*TASK BRIEF*: Using the data below, copy every line that contains the word "agarre".

*RECORD SET*:
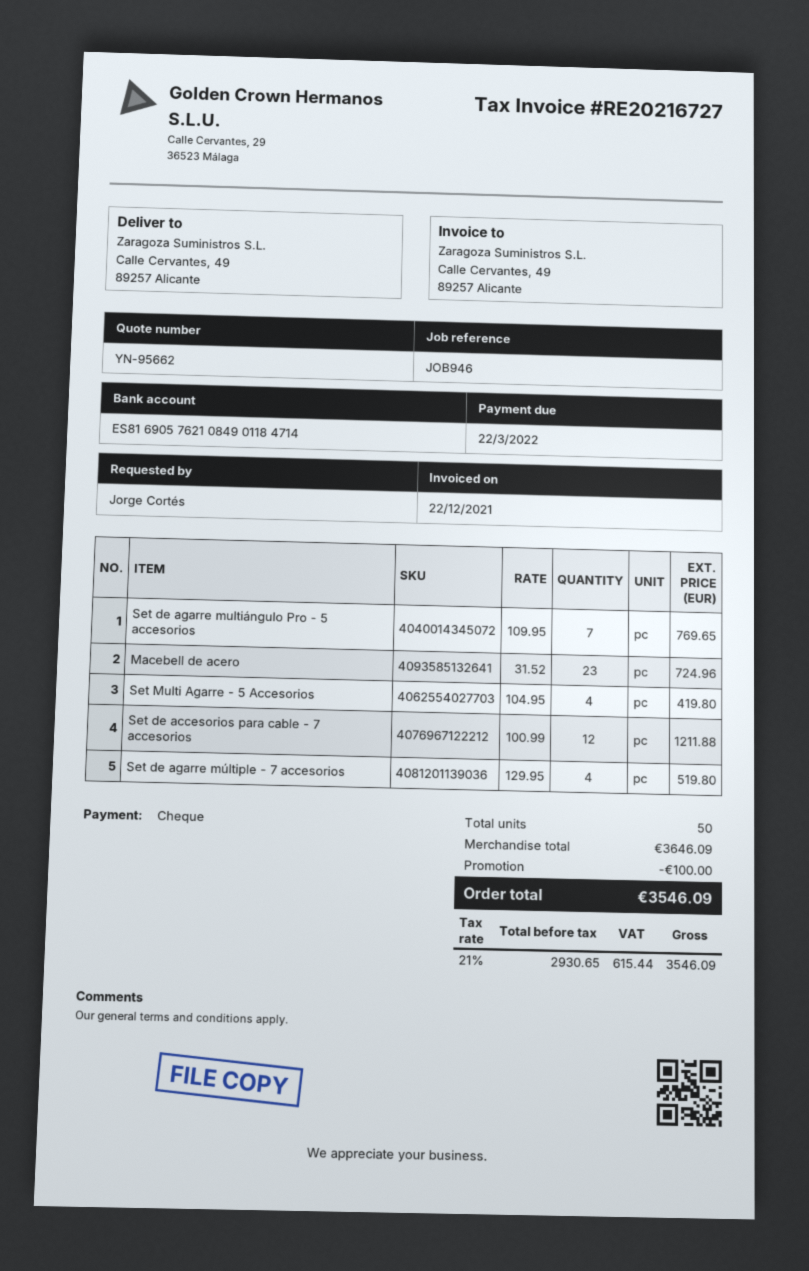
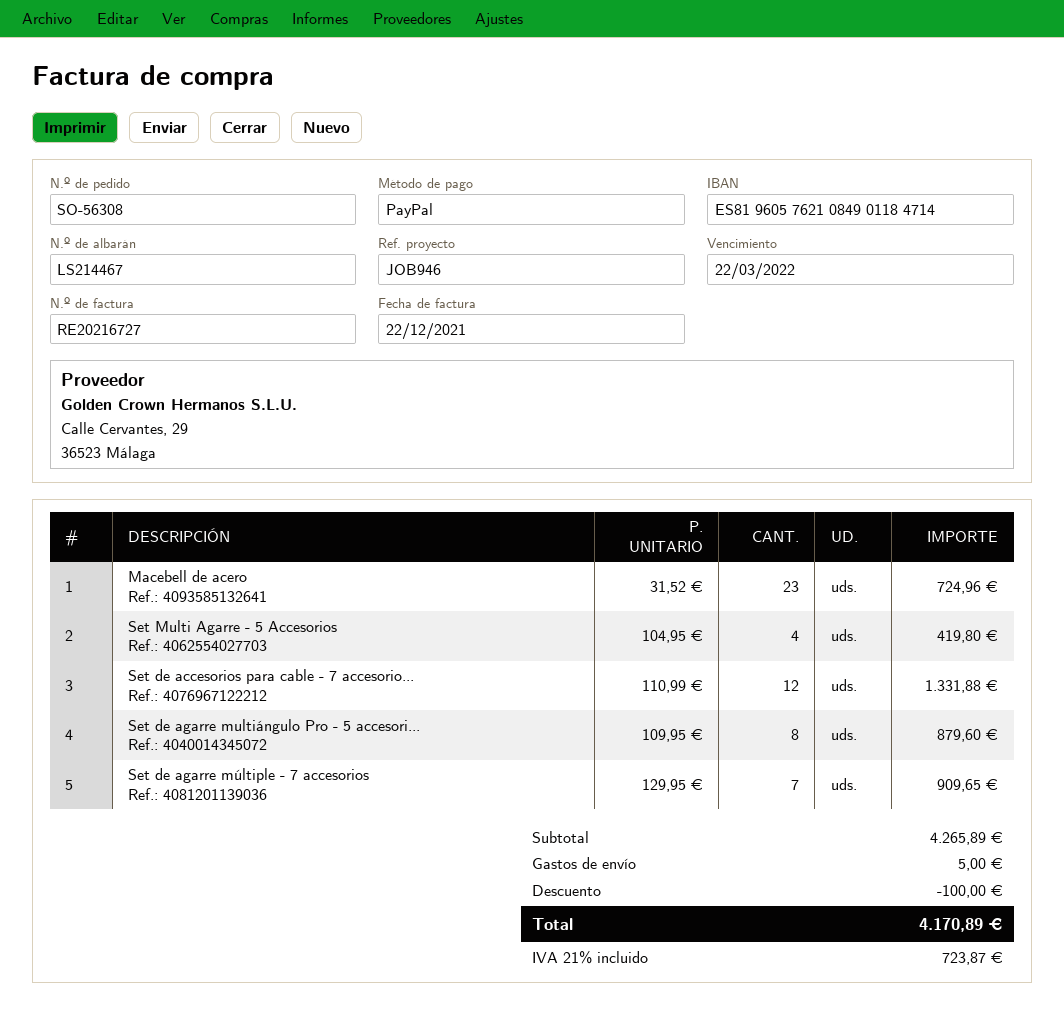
payment method: cheque -> PayPal
bank account: ES8169057621084901184714 -> ES8196057621084901184714
Set de agarre multiángulo Pro - 5 accesorios: 7 x 109.95 = 769.65 -> 8 x 109.95 = 879.60
Set de accesorios para cable - 7 accesorios: 12 x 100.99 = 1211.88 -> 12 x 110.99 = 1331.88
Set de agarre múltiple - 7 accesorios: 4 x 129.95 = 519.80 -> 7 x 129.95 = 909.65
subtotal: 3646.09 -> 4265.89
shipping: none -> 5.00
tax: 21% = 615.44 -> 21% = 723.87
total: 3546.09 -> 4170.89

*RESULT FOR THIS TASK*:
Set de agarre multiángulo Pro - 5 accesorios: 7 x 109.95 = 769.65 -> 8 x 109.95 = 879.60
Set de agarre múltiple - 7 accesorios: 4 x 129.95 = 519.80 -> 7 x 129.95 = 909.65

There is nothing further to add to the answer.